Et ce fut une rumeur argentine d'armes célestes, tandis que s'avançaient Kokhabiel et les trois cent soixante-cinq mille Anges qu'il commande. Le magicien jeta un regard triomphant sur Pierre qui, tombé à genoux, priait maintenant les bras en croix.
L'enchanteur appela:
—Quemuel!
Et avec un bruit semblable au chant de milliers d'oiseaux s'avancèrent Quemuel et les douze mille Esprits qui sont sous ses ordres.
Le mage commanda:
—Ange Dumiel, portier de l'enfer, laisse passer ceux qui me servent.
Et, silencieux, comme le vol des chauves-souris, s'avancèrent à califourchon sur des zèbres, des hémiones, des onagres, ou debout sur des éléphants portant de belles citadelles, ou bien assis sur des panthères, ou encore à pied, menant des ours, des onces enchaînés, les quatre-vingt dix mille Démons présents à l'exode d'Égypte.
Et le magicien dit à ceux qui lui obéissaient:
—Vous qui êtes à la fois mes maîtres et mes serviteurs, voici que je m'élèverai devant César comme l'oiseau prend son vol. Défendez-moi tandis que je serai dans l'air, afin que mon ennemi demeure sur la terre, impuissant et confondu.
Il s'approcha de Pierre et lui parla:
—Les puissances du Ciel et de l'Enfer m'obéissent. Dieu lui-même va paraître devant toi pour te confondre en attestant ma science et ton ignorance.
Il appela:
—Sidra!
Et l'Ordre qui est la Bouche de Dieu parut au firmament où, à la parole du mage, se manifestèrent Tathmahinta, qui est le Coude gauche au Corps de Dieu, Adramat, qui est un Doigt majestueux au Pied droit du Corps de Dieu, Auhez, qui est un Doigt préhensif au Pied gauche du corps de Dieu, auprès d'Hatoumah, qui, l'Intégrité même, est aussi un Orteil au Pied gauche du Corps de Dieu.
Et quelle immense Majesté emplissait le ciel, à mesure qu'apparaissaient les célestes Puissances, qui sont des Membres au Corps de Dieu!
Dagoul We Adom s'inscrivit en une distincte rubrique sur le Corps de Dieu. Alors, Kokhabiel et ses trois cent soixante-cinq mille Anges, Quemuel et ses douze mille Esprits, Anatana l'obscur, et les quatre-vingt-dix mille Démons présents à l'exode d'Égypte, les légions de démons et les myriades d'anges de toutes hiérarchies s'inclinèrent, et le fulgurant Ohaztah parut qui est le Prince de la Face divine.
Prompts et inouïs, entourant, supportant le Corps adorable se manifestèrent Afapé, Elohémancith, Tamani, Ouriel et les autres Faces d'aigles, de lions ou de chérubins qui ornent le Char céleste.
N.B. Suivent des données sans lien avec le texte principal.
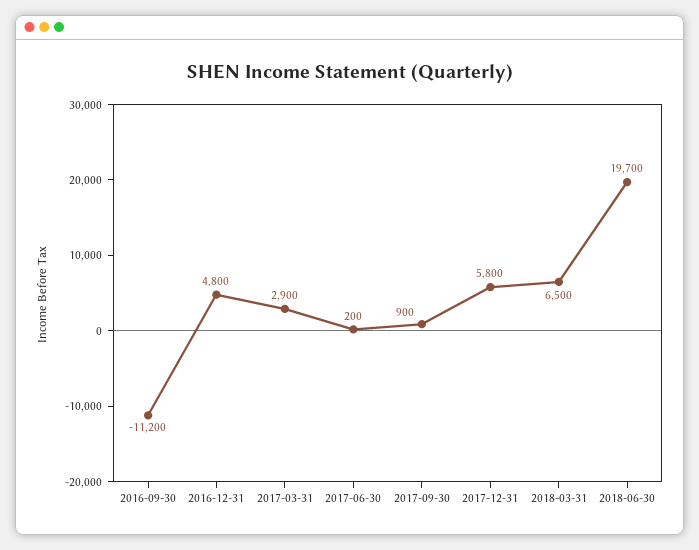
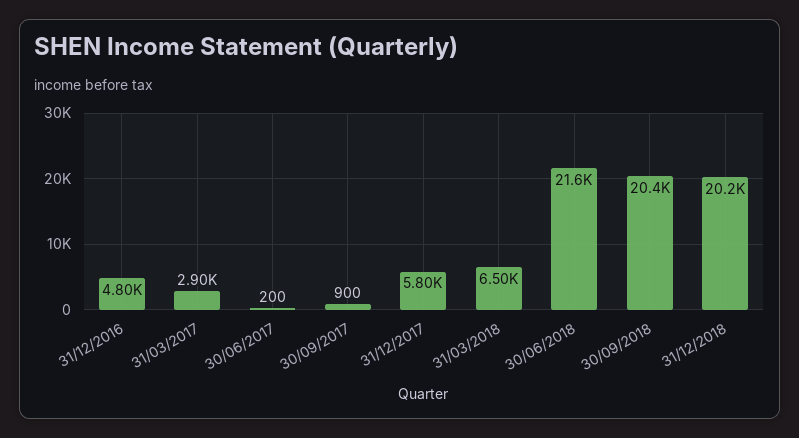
2016-09-30: -11200 -> none
2018-06-30: 19700 -> 21600
30/09/2018: none -> 20400
31/12/2018: none -> 20200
Les Ofanim, classe d'anges multicolores, qui sont les roues de ce Char plus rapide que l'esprit humain ne saurait le concevoir, tournèrent dans le ciel en jetant un éclat insupportable, et, prenant tous les tons, depuis les blancheurs totales et infiniment variées des plus pures régions étoilées jusqu'aux dernières nuances qui flamboient dans les abîmes, tandis que, sombre et terrible, comme une annonciation de tempête, dominait au zénith la profondeur violette d'Humasion, l'Améthyste, qui est une appellation de la Divinité.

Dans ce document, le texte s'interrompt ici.